There is something called the 'Bauschinger effect' which is a kinematic hardening related term. That's probably a whole 'nuther thread, which I am not qualified to talk about, since I have little experience with the Bauschinger effect. If I am not mistaken, you can observe the Bauschinger effect with some materials that undergo kinematic hardening, or perhaps you don't observe it.

Please feel free to chime in to correct me. I am just getting started with this, so my understanding is perhaps more meager than the plasticity experts on this panel.

 

[prost]

To use large strain formulations in FE software, you're going to need a material constitutive relation that uses compatible stress-strain measures. If you've ever had a continuum mechanics class, you might recognize these terms for large strain measures: Eulerian, Cauchy, Almansi, Lagragian, Green, St. Venant. Similarly, you have corresponding stress measures: First Piola-Kirchoff, 2nd Piola-Kirchoff, and Cauchy. What's the difference between all of them? Coordinate systems! Are your strains (or deformation gradients) in terms of a global (spatial) coordinate system, in which the coordinate system is stationary, or are strains in terms of a material coordinate system, in which the coordinate system follows the deformation of the material? These strain and stress measures are valid for arbitrarily large strains and displacements.

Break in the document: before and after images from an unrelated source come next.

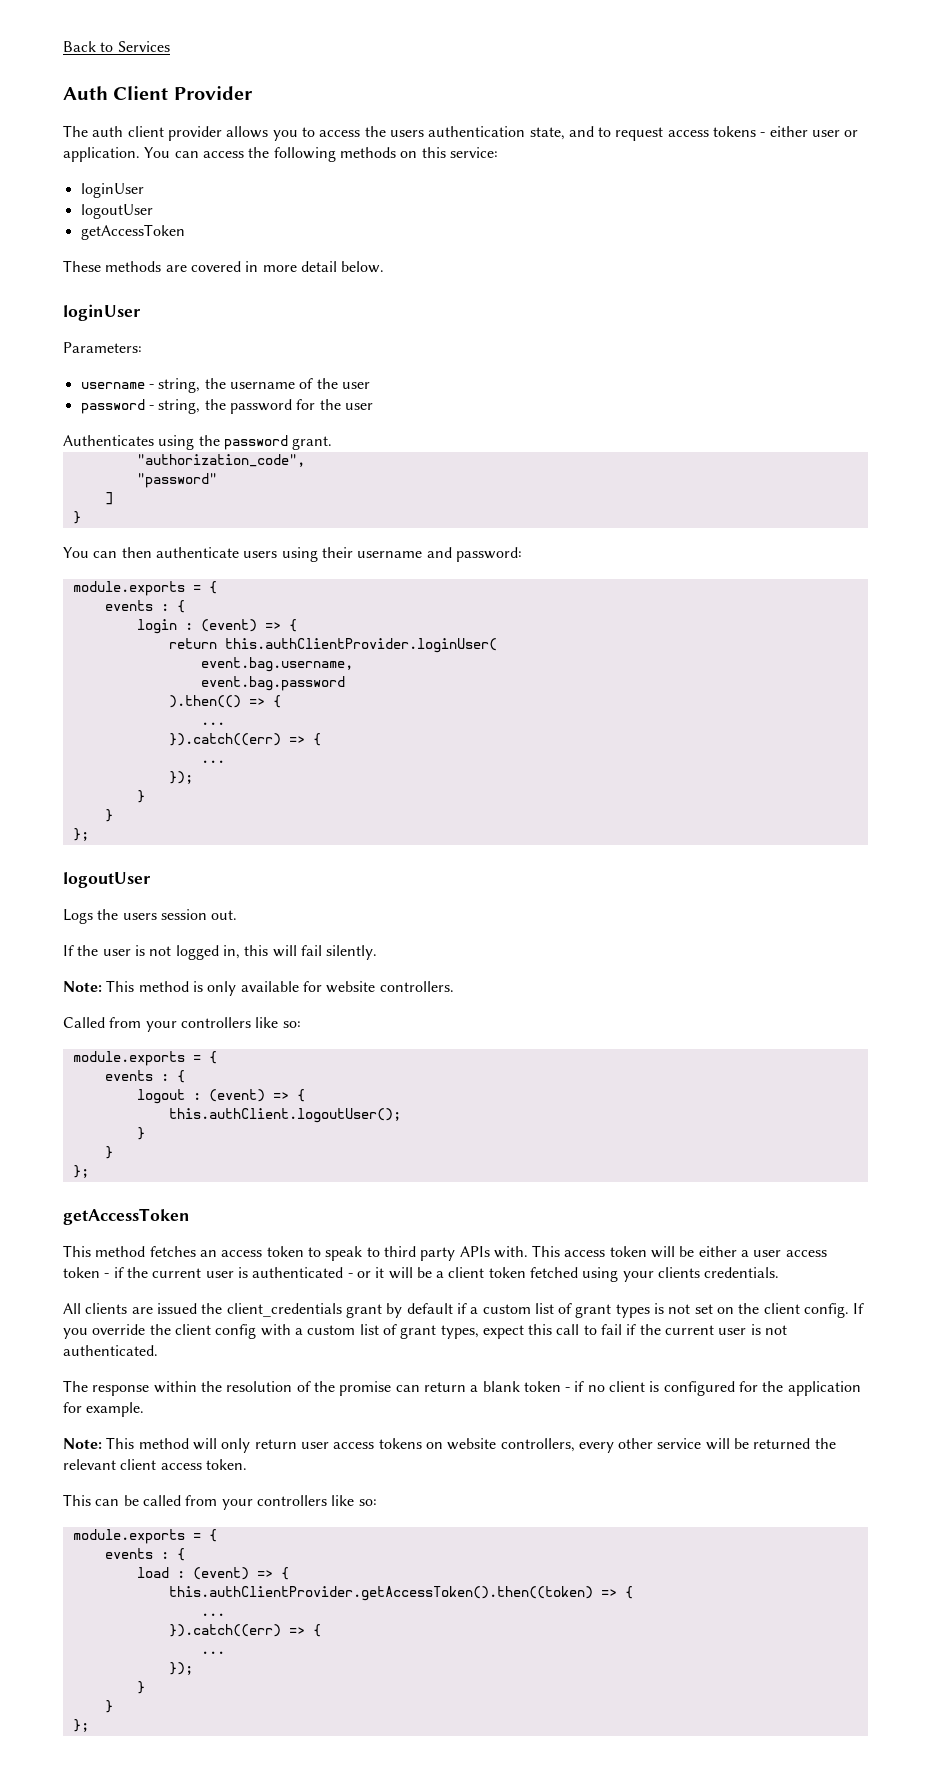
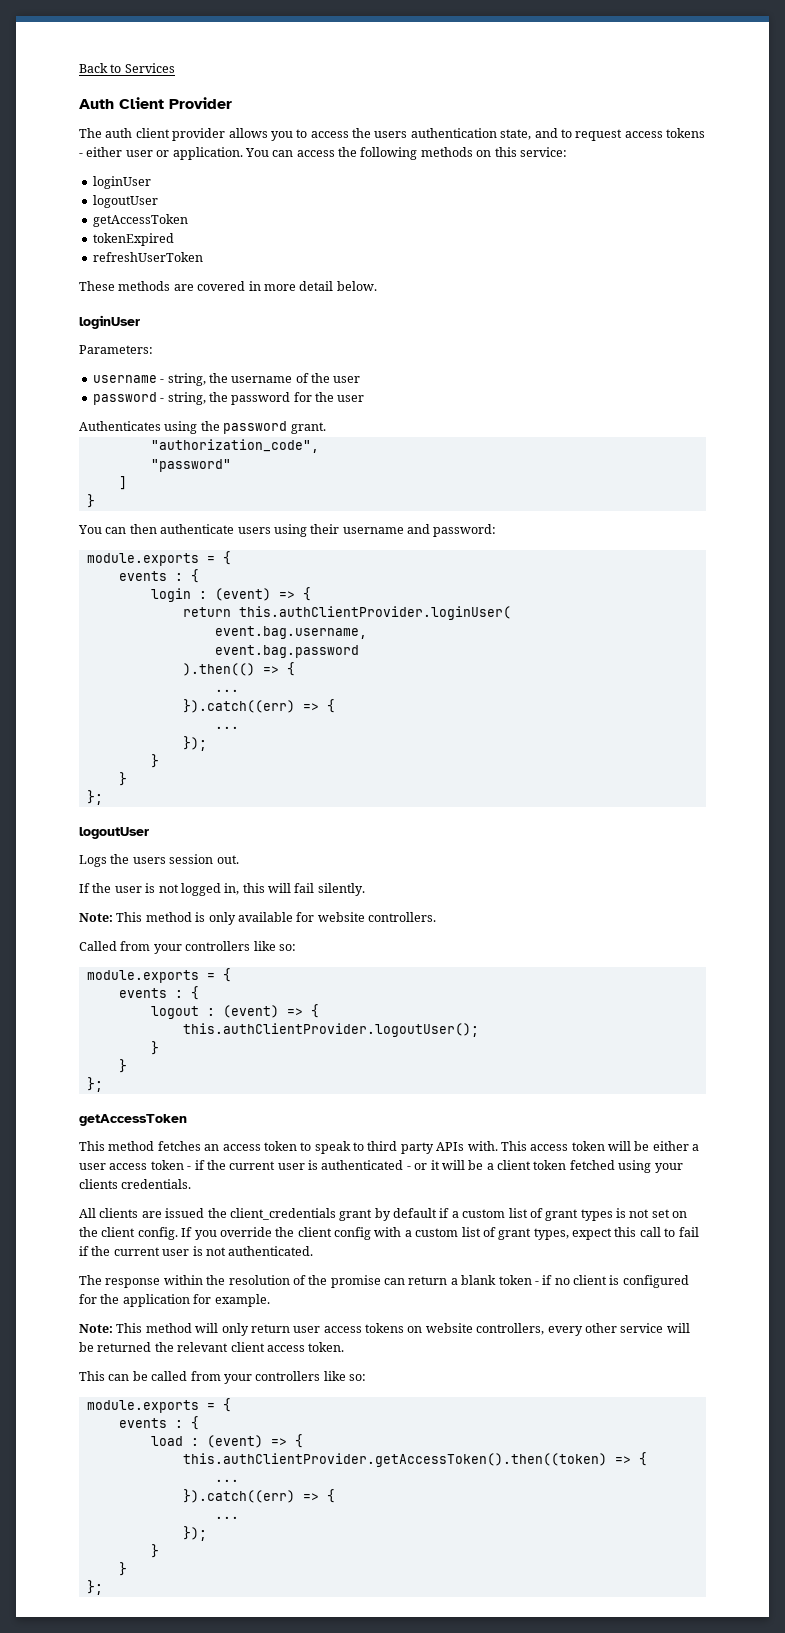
(185, 232) none -> [92,233,174,246] [92,252,203,262] // tokenExpired // refreshUserToken
[168,1108,401,1123] this.authClient.logoutUser(); -> [182,1023,479,1037] this.authClientProvider.logoutUser();

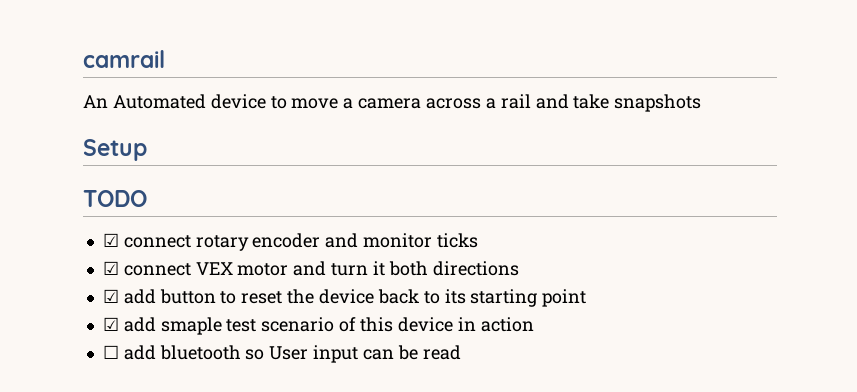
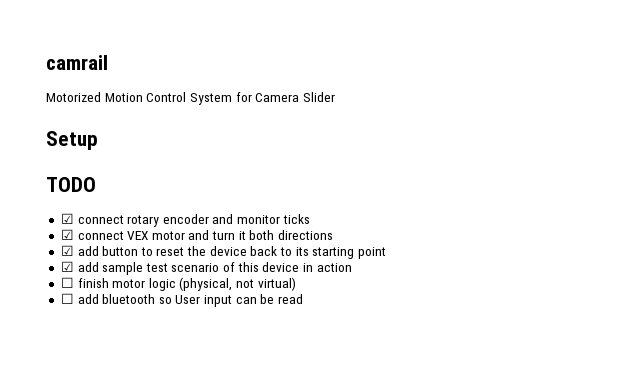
[83,94,702,112] An Automated device to move a camera across a rail and take snapshots -> [46,92,335,105] Motorized Motion Control System for Camera Slider
[160,317,222,335] smaple -> [102,262,144,275] sample
(534, 324) none -> [60,277,296,291] // ☐ finish motor logic (physical, not virtual)

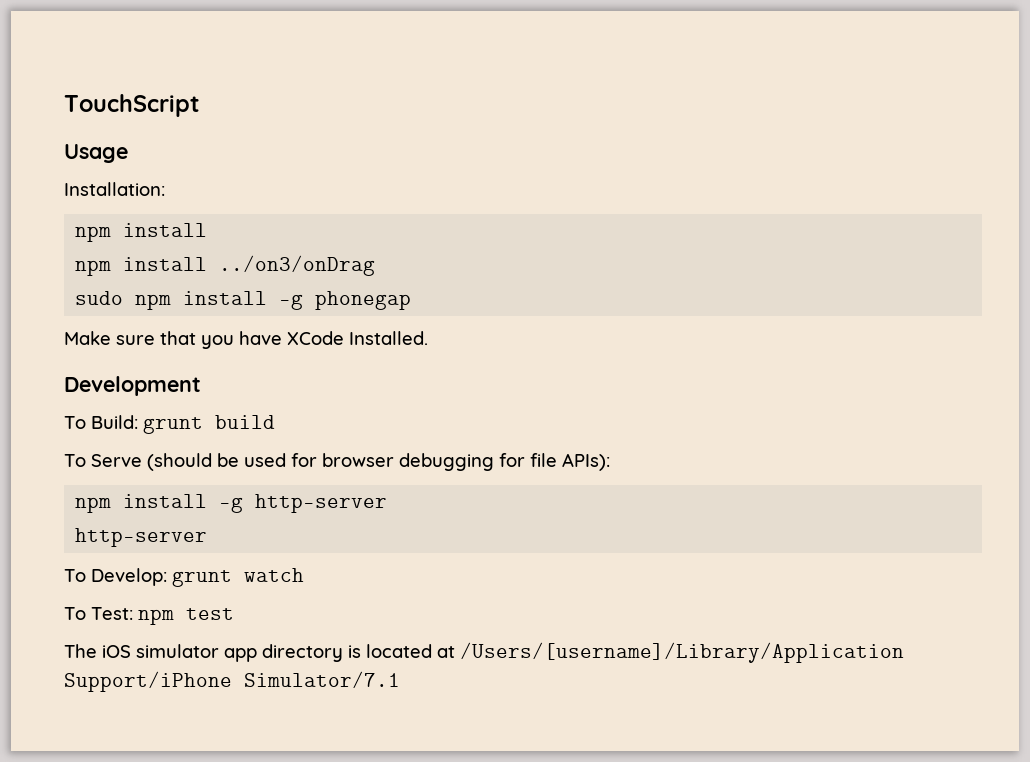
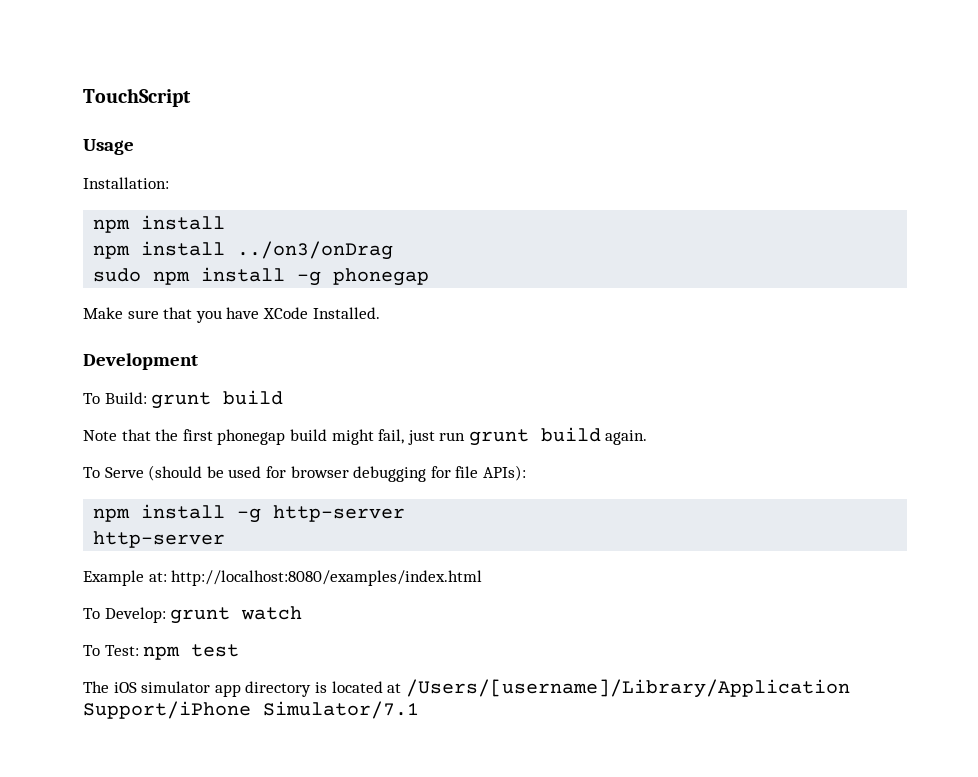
(275, 422) none -> [83,427,648,446] // Note that the first phonegap build might fail, just run grunt build again.
(208, 537) none -> [83,570,483,586] // Example at: http://localhost:8080/examples/index.html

The key here is what stress and strain measures does the constitutive law of your material use? If you have a Mooney Rivlin rubber, the strain energy is function of two parameters, and two deformation tensor invariants. Stresses are derivatives of this strain energy function relative to the various deformation tensor invariants. This is all quite complicated if you've never seen it before, but the bottom line is if you have large strains and displacements, you need to use a nonlinear material in your FE with the appropriate constitutive law. For instance, I used ADINA circa 1994, had my own constitutive law to use, but had to use a large strain measure that ADINA could give me--I had to program a Fortran subroutine that returned 2nd Piola-Kirchoff stress stress, given a Lagrange strain--these both used a material coordinate system, so were completely compatible (consistent? I forget the precise term for stress and strain measures that use the same coordinate system).

 

[crashengineer]

1. What are the difference between kinematic hardening and isotropic hardening? How does it affect the solution?
2. What is the proper control to use of these: Incremental Load Control Method, Incremental Displacement Control Method or Incremental Arc-Length Control Method?
3. Should I use large strain formulation along with large displacement formulation? Should I leave one out?
4. How do I troubleshoot when the model fails?

Jason
1. Use Isotrpoic hardening. Kinematic is used for cyclical loading. In your case both will give similar results.
2. Use incremental disp control. Whenever you are trying to find load-deflection curve in the non-linear range apply displacement. Load can decrease displacement cannot.
3. start out with small-strain and small-displacement. You dont need large disp formulation. A good example of large displacement is a "fishing rod" when displaced at the tip it has a very large curvature.
4. troubleshoot :?? change variables slightly to see the difference in answers. For example : loading direction, loading location....